Thursday, April 12, 2012
The advert is for CWS biscuits available back in the 1920's when this Co-Op store opened. I've no evidence that the CWS was an innovative biscuit maker but rather it took established popular types and produced them for their members, the retail Co-Op Societies.
Some of these varieties are still available though no longer manufactured in co-operative factories. The legendary Crumpsall Cream Cracker has passed into memory but the original Jacob's is still a national treasure. Ireland's contribution to snack culture dating from 1885.
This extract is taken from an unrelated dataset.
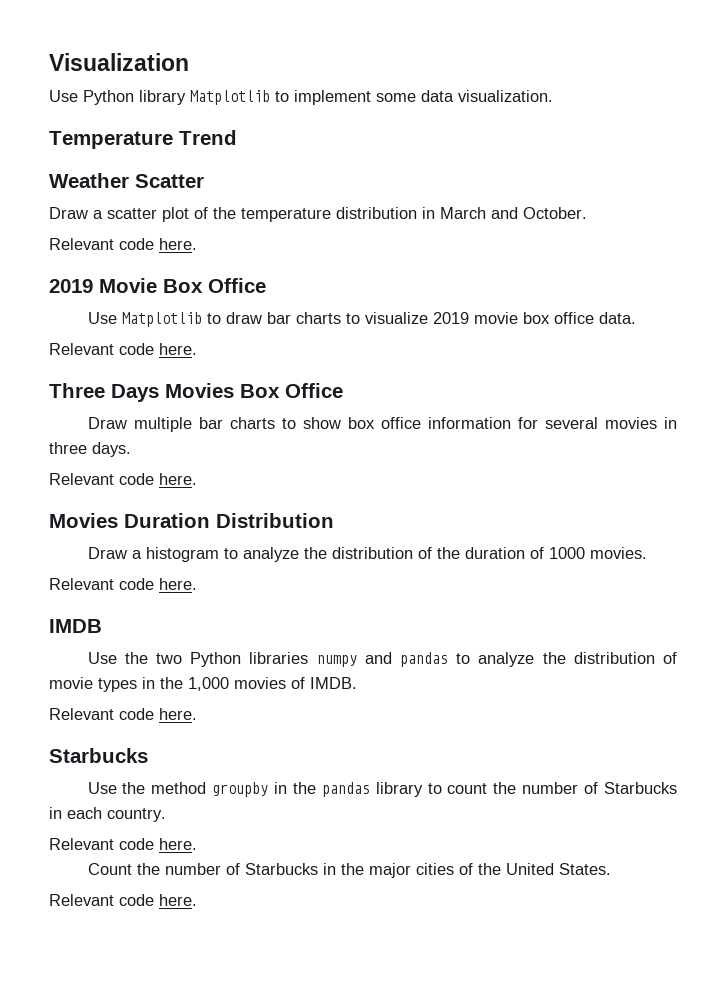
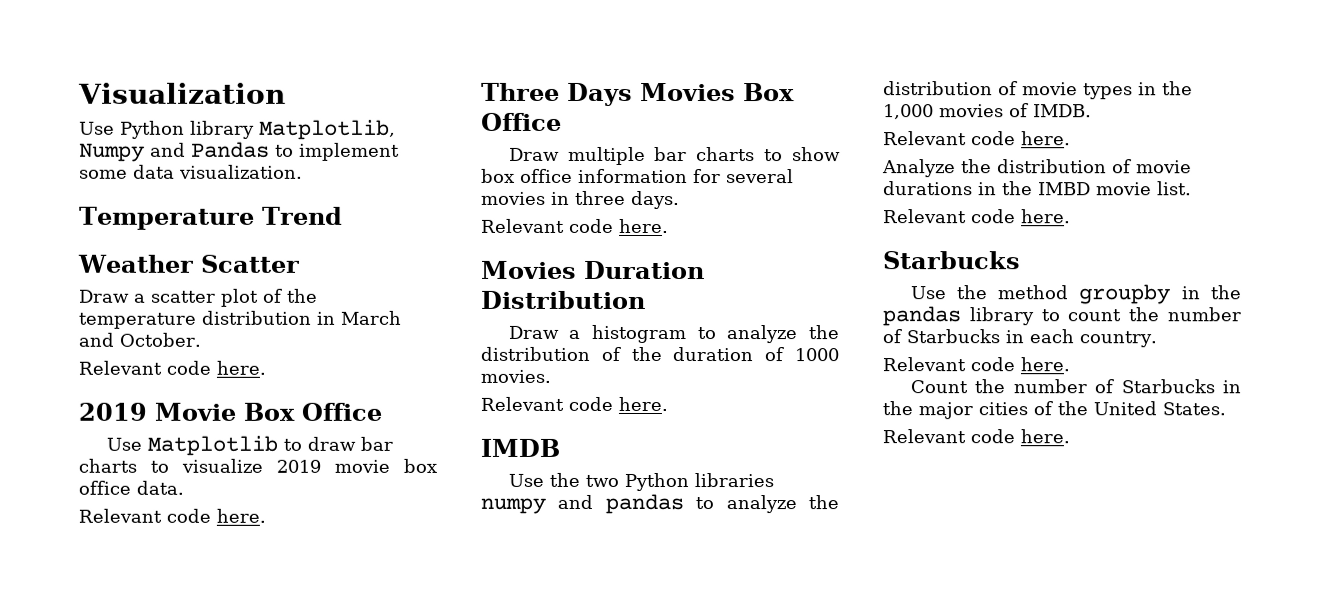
[190,90,270,105] Matplotlib -> [259,119,396,140] [79,141,270,162] Matplotlib, Numpy and Pandas
(197, 714) none -> [882,159,1192,178] [883,181,1192,196] [883,209,1071,224] // Analyze the distribution of movie durations in the IMBD movie list. // Relevant code here.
Ginger Nut (circa 1840 and I have a recipe for them in a walnut shape from 1852), Petit Beurre (1886 in Nantes, France), Osborne (Huntley & Palmer 1860) and Marie (Peak Freans 1874) are still with us. Teatime exists as a variety pack these days. Fairy Cakes (circa 1796) have recently morphed into the larger size more sugary topped Cup Cakes. Just what the country didn't need, a lack of portion control to replicate American obesity levels.
Now I'm taking a guess here that these are packet biscuits. The M&SE Co-Op also sold loose biscuits at 11d per pound (about 4.5p for 453.5 gms) in 1929. In an advert in the December issue of the M&S Co-operative Herald the following varieties are listed :- Ceylon, Coconut King, Water, Almond Nuts, and Playtime.
East West Home's Best biscuit tin is in an art deco style from the CWS circa 1930. Advert is from The People's Year Book 1926 published by the CWS Manchester and the SCWS Glasgow - a volume of specific information prepared by the Co-Operative Press Agency. An annual first published in 1918.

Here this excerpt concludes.